In Part 4 I presented a scalable agile estimation method, called Calibrated Normalization Method (CNM). Part 4 emphasized CNM bottom-up estimation (from teams to programs up to portfolios). CNM (bottom-up estimation) consists of four steps summarized below.
- Decide on the Normalization Basis for an enterprise.
- Estimate the relative sizes of stories using relative sizing techniques
- Determine the Calibration size for each team.
- Normalize the story points and enter NSP for each story in an agile project management tool
CNM is a general method for story point normalization, and is not tied to any specific agile scalability approach or framework. CNM can be applied to small (even single-team) agile projects, very large agile projects consisting of multiple portfolios and programs, and enterprises with a large number of mostly independent projects.
Before describing how top down estimation works, it is important to recognize the key responsibilities of portfolio management and program management.

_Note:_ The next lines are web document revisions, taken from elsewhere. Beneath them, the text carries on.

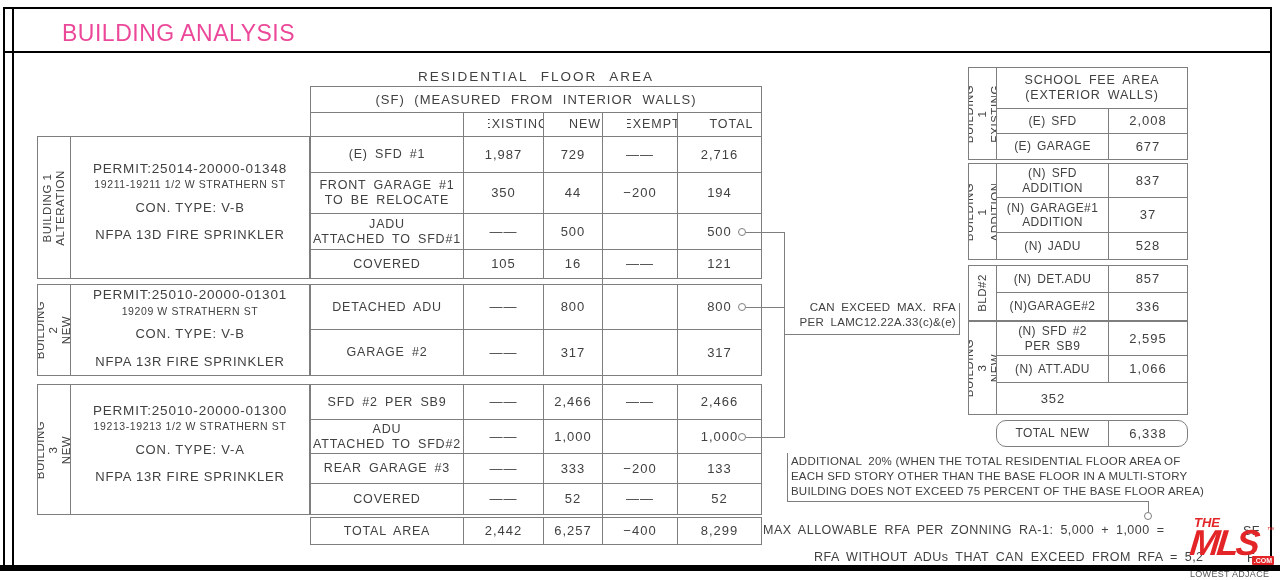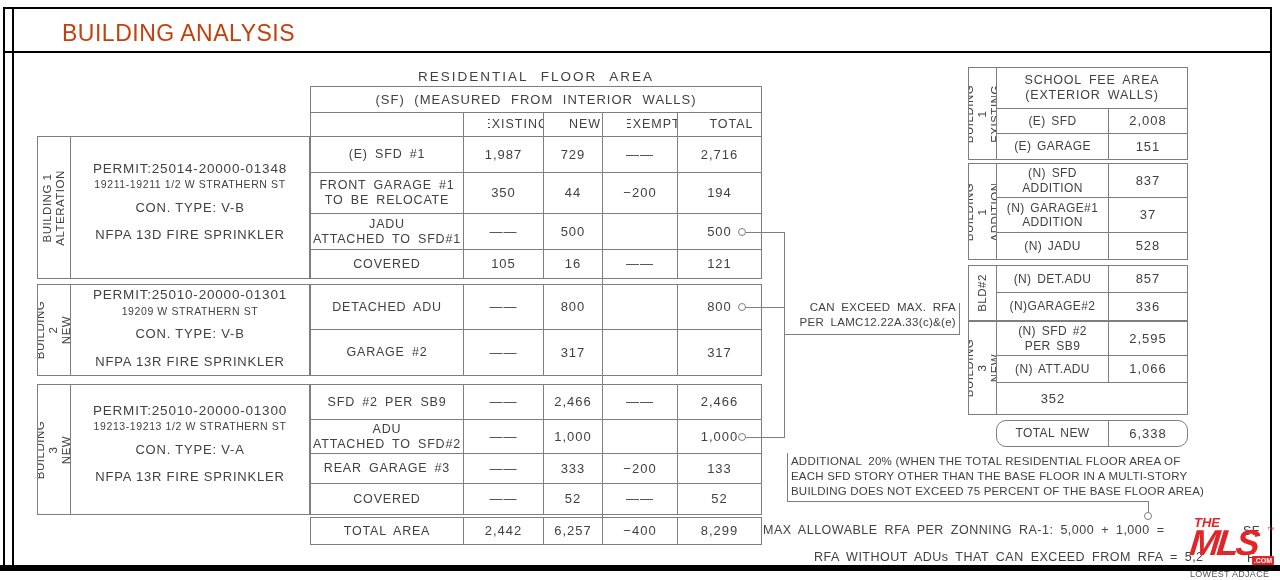--- a/index.html
+++ b/index.html
@@ -24,21 +24,21 @@
   .rot{position:relative;}
   .rot>span{position:absolute;left:50%;top:50%;transform:translate(-50%,-50%) rotate(-90deg);
         white-space:pre-line;text-align:center;line-height:1.15;font-size:11.5px;letter-spacing:.5px;}
   .pc{flex-direction:column;justify-content:center;padding-bottom:12px;}
   .p1{font-size:13.5px;letter-spacing:.8px;}
   .p2{font-size:10.5px;letter-spacing:.6px;margin-top:2px;}
   .p3{font-size:13px;letter-spacing:.8px;margin-top:9px;}
   .p4{font-size:13px;letter-spacing:.8px;margin-top:12px;}
   .circ{position:absolute;width:8px;height:8px;border:1px solid var(--ln);border-radius:50%;
         background:#fff;box-sizing:border-box;z-index:3;}
-  .sheet-title{position:absolute;left:62px;top:20px;font-size:23px;letter-spacing:.5px;color:#c2410c;z-index:5;}
+  .sheet-title{position:absolute;left:62px;top:20px;font-size:23px;letter-spacing:.5px;color:#ec4899;z-index:5;}
   .mt-title{position:absolute;left:310px;top:69px;width:452px;text-align:center;
         font-size:13.5px;letter-spacing:2px;word-spacing:7px;z-index:2;}
   .callout{position:absolute;left:788px;top:300px;width:168px;text-align:right;
         font-size:11.5px;line-height:15px;letter-spacing:.3px;word-spacing:3px;z-index:3;}
   .note{position:absolute;left:791px;top:454px;font-size:11.5px;line-height:14.8px;
         letter-spacing:.2px;z-index:3;}
   .note div{white-space:pre;}
   .botline{position:absolute;font-size:12.5px;letter-spacing:.5px;word-spacing:3px;white-space:pre;z-index:3;}
   .logo{position:absolute;left:1191px;top:514px;width:81px;height:55px;z-index:6;}
   .logo .the{position:absolute;left:3px;top:1px;font-size:13px;font-style:italic;font-weight:800;color:var(--red);}
@@ -178,21 +178,21 @@
   </div>
 
   <div class="grid" style="left:968px;top:67px;grid-template-columns:28px 112px 78px;grid-template-rows:41px 25px 25px;">
     <div class="cell rot nb" style="grid-row:1/4;"><span>BUILDING 1
 EXISTING</span></div>
     <div class="cell shead nr" style="grid-column:2/4;">SCHOOL FEE AREA
 (EXTERIOR WALLS)</div>
     <div class="cell slbl">(E) SFD</div>
     <div class="cell snum nr">2,008</div>
     <div class="cell slbl nb">(E) GARAGE</div>
-    <div class="cell snum nb nr">151</div>
+    <div class="cell snum nb nr">677</div>
   </div>
 
   <div class="grid" style="left:968px;top:163px;grid-template-columns:28px 112px 78px;grid-template-rows:34px 35px 26px;">
     <div class="cell rot nb" style="grid-row:1/4;"><span>BUILDING 1
 ADDITION</span></div>
     <div class="cell slbl">(N) SFD
 ADDITION</div>
     <div class="cell snum nr">837</div>
     <div class="cell slbl">(N) GARAGE#1
 ADDITION</div>

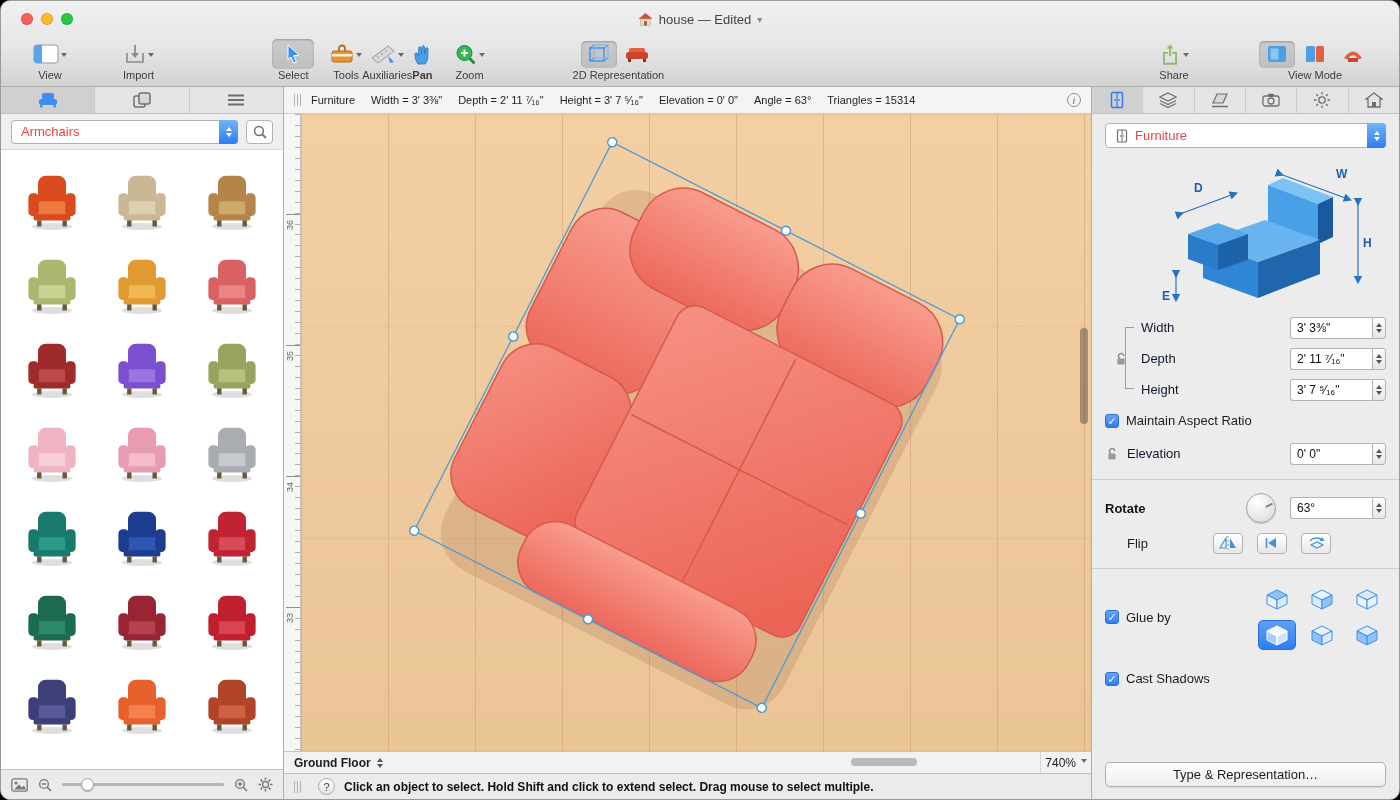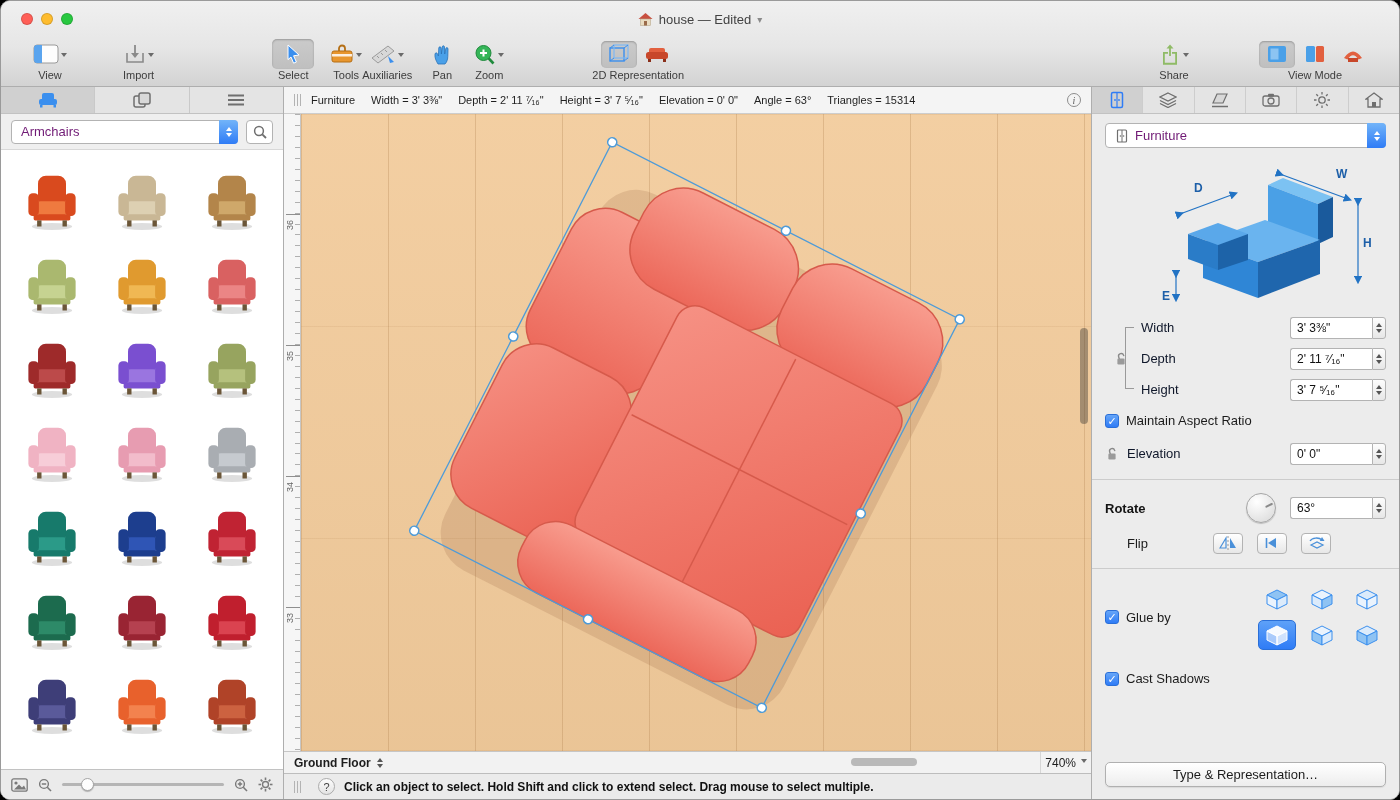--- a/index.html
+++ b/index.html
@@ -30,21 +30,21 @@
   .main{flex:1;display:flex;min-height:0;}
 
   
   .left{width:283px;border-right:1px solid #aeaeae;display:flex;flex-direction:column;background:#f0f0f0;}
   .tabs{height:27px;display:flex;background:#e4e4e4;border-bottom:1px solid #c2c2c2;}
   .tab{flex:1;display:flex;align-items:center;justify-content:center;border-right:1px solid #c9c9c9;}
   .tab:last-child{border-right:none;}
   .tab.sel{background:#d0d0d0;}
   .searchrow{height:36px;display:flex;align-items:center;gap:8px;padding:0 10px;background:#efefef;border-bottom:1px solid #d8d8d8;}
   .combo{flex:1;height:24px;background:#fff;border:1px solid #b3b3b3;border-radius:4px;display:flex;
-    align-items:center;font-size:13px;color:#701a75;position:relative;padding-left:9px;}
+    align-items:center;font-size:13px;color:#ef4444;position:relative;padding-left:9px;}
   .combo .dd{position:absolute;right:-1px;top:-1px;bottom:-1px;width:19px;border-radius:0 4px 4px 0;
     background:linear-gradient(#72b4f9,#2f7cf6);display:flex;flex-direction:column;align-items:center;justify-content:center;gap:2px;}
   .dd .u{width:0;height:0;border:3px solid transparent;border-bottom:4px solid #fff;}
   .dd .d{width:0;height:0;border:3px solid transparent;border-top:4px solid #fff;}
   .searchbtn{width:27px;height:24px;background:#fff;border:1px solid #b3b3b3;border-radius:4px;
     display:flex;align-items:center;justify-content:center;}
   .libgrid{flex:1;background:#fff;display:grid;grid-template-columns:repeat(3,1fr);grid-auto-rows:84px;
     padding:10px 6px;overflow:hidden;}
   .chair{display:flex;align-items:center;justify-content:center;}
   .leftbottom{height:30px;border-top:1px solid #c2c2c2;background:#ebebeb;display:flex;align-items:center;gap:10px;padding:0 10px;}
@@ -217,21 +217,21 @@
             <line x1="7" y1="12" x2="9" y2="14" stroke="#9a9a9a"></line>
             <line x1="11" y1="9" x2="13" y2="11" stroke="#9a9a9a"></line>
             <line x1="15" y1="6" x2="17" y2="8" stroke="#9a9a9a"></line>
             <polygon points="18,12 24,18 20,19" fill="#3b8fee"></polygon>
           </svg>
           <i class="ddarrow"></i>
         </span>
         <span class="tlabel">Auxiliaries</span>
       </div>
 
-      <div class="titem" style="margin-left:20px;">
+      <div class="titem" style="font-weight:bold;">
         <span class="ticon">
           <svg width="20" height="21" viewBox="0 0 20 21">
             <path d="M6 20 C4 17 2.5 13 3 10 C3.4 8.4 5 8.6 5.6 10 L6.4 12 L6.8 4
                      C6.9 2.4 9 2.4 9.1 4 L9.4 10 L10.2 3 C10.4 1.4 12.4 1.5 12.5 3.1 L12.7 10
                      L13.8 4.6 C14.1 3.1 16 3.4 16 5 L15.8 12.5 C15.7 16 14.5 18.5 13 20 Z" fill="#4aa0e8" stroke="#2a72b8" stroke-width="0.8"></path>
           </svg>
         </span>
         <span class="tlabel">Pan</span>
       </div>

Portfolio management responsibilities:
- Assess, prioritize and select business initiatives to pursue that will create the most value for the company
- Authorize funding for business initiatives, review the progress to provide governance over funding
- Select business initiatives with less details, but gain better insight for governance by reviewing demonstrated progress via working software
Program management responsibilities:
- Coordinate teams and resources in the most efficient manner to deliver on the selected business initiatives
- Decompose business initiatives to identify specific deliverables and required resources
- Serves as the glue that links business strategy and initiatives to execution
- Update the portfolio level with project-level execution that might affect the value from a business initiative
A key component of CNM is the method for performing top-down estimation (from portfolios to programs down to teams). CNM estimates the scope of work at the portfolio and program levels without knowing lower-level story point details which are typically not yet available. For a portfolio, CNM requires identification of a baseline epic, an epic about which the portfolio leadership team has the most knowledge. Similarly, CNM requires identification of a baseline feature in the baseline epic, which is the feature about which the program leadership team has the most knowledge. Finally, CNM requires identification of a baseline story in the baseline feature, which is the story that the program leadership team feels most confident in estimating. Then estimation begins. The baseline story is estimated in normalized story points (NSP). Once the baseline story is estimated, then all other stories in the baseline feature are estimated using relative sizing techniques; then the roll-up of those story estimates become the estimate for the baseline feature. Then other features in the baseline epic can be relative sized against the baseline feature, which then roll up to the baseline epic estimate. Finally, other epics in the portfolio can be relative sized against the baseline epic, which then roll up to the portfolio estimate. All of these estimates roll-up consistently as NSPs.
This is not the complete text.